WHAT YOU WILL DO = The answer must be a single number: how many lines in this listing hold the word "команда".

EXTRACTED MATERIAL =
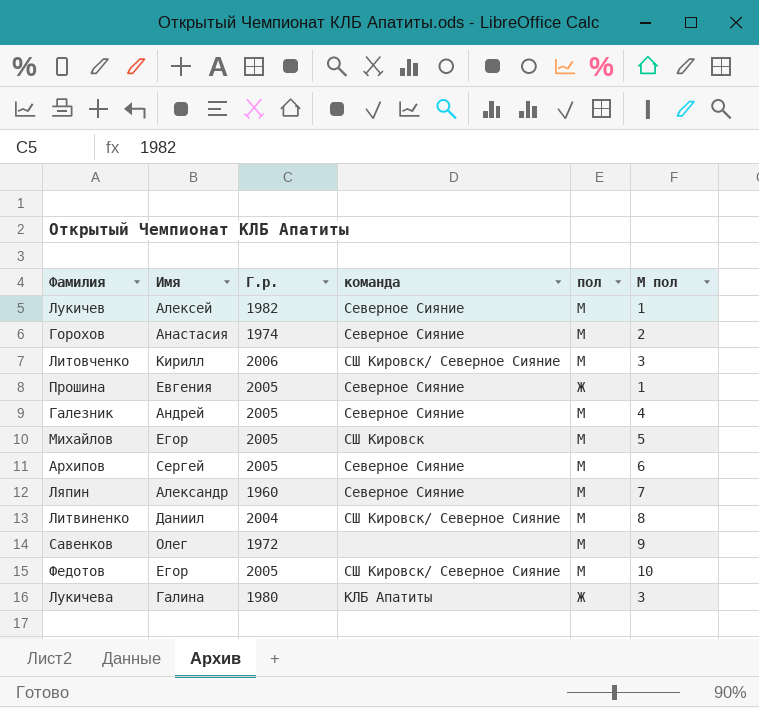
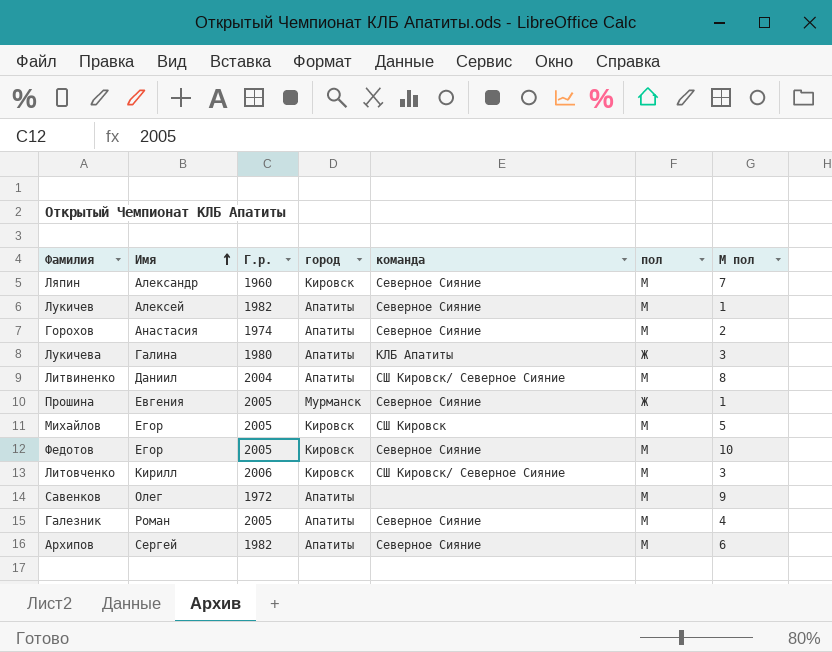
row order: none -> Имя ascending
column город | position: none -> 4
Федотов | команда: СШ Кировск/ Северное Сияние -> Северное Сияние
Галезник | Имя: Андрей -> Роман
Архипов | Г.р.: 2005 -> 1982

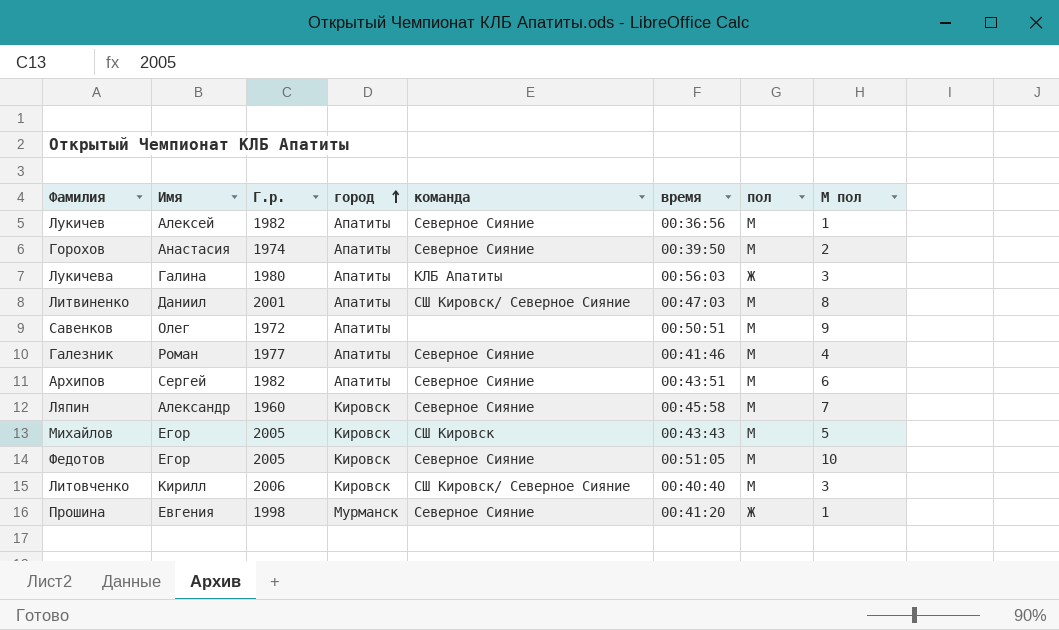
row order: Имя ascending -> город ascending
column время | position: none -> 6
Литвиненко | Г.р.: 2004 -> 2001
Галезник | Г.р.: 2005 -> 1977
Прошина | Г.р.: 2005 -> 1998

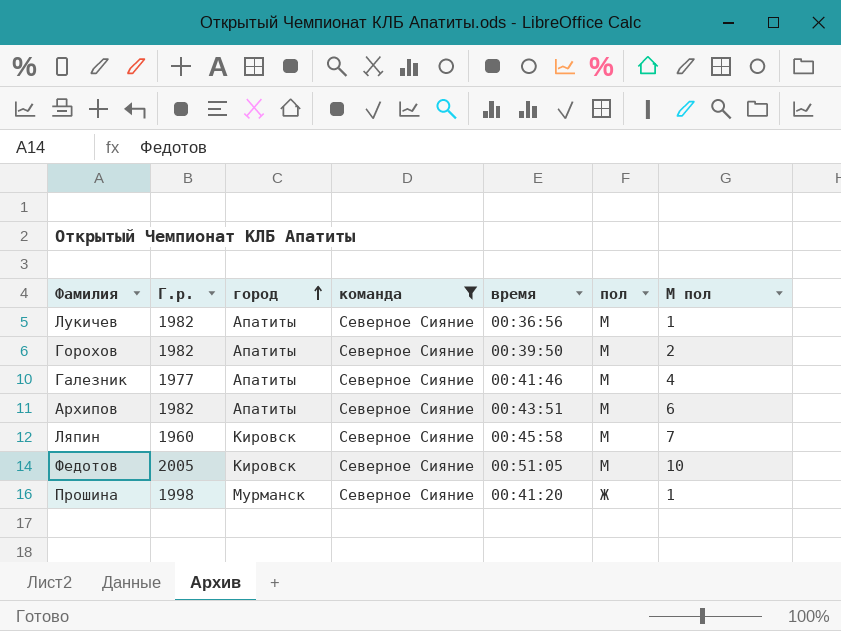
filter: none -> команда = Северное Сияние
column Имя | position: 2 -> none
Горохов | Г.р.: 1974 -> 1982

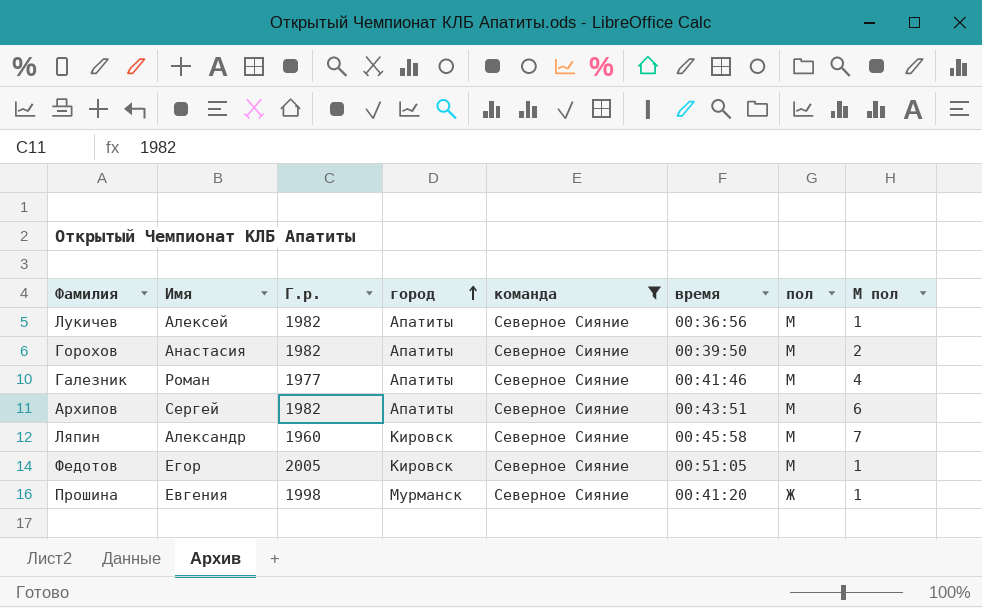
column Имя | position: none -> 2
Федотов | М пол: 10 -> 1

WORKED SOLUTION = 2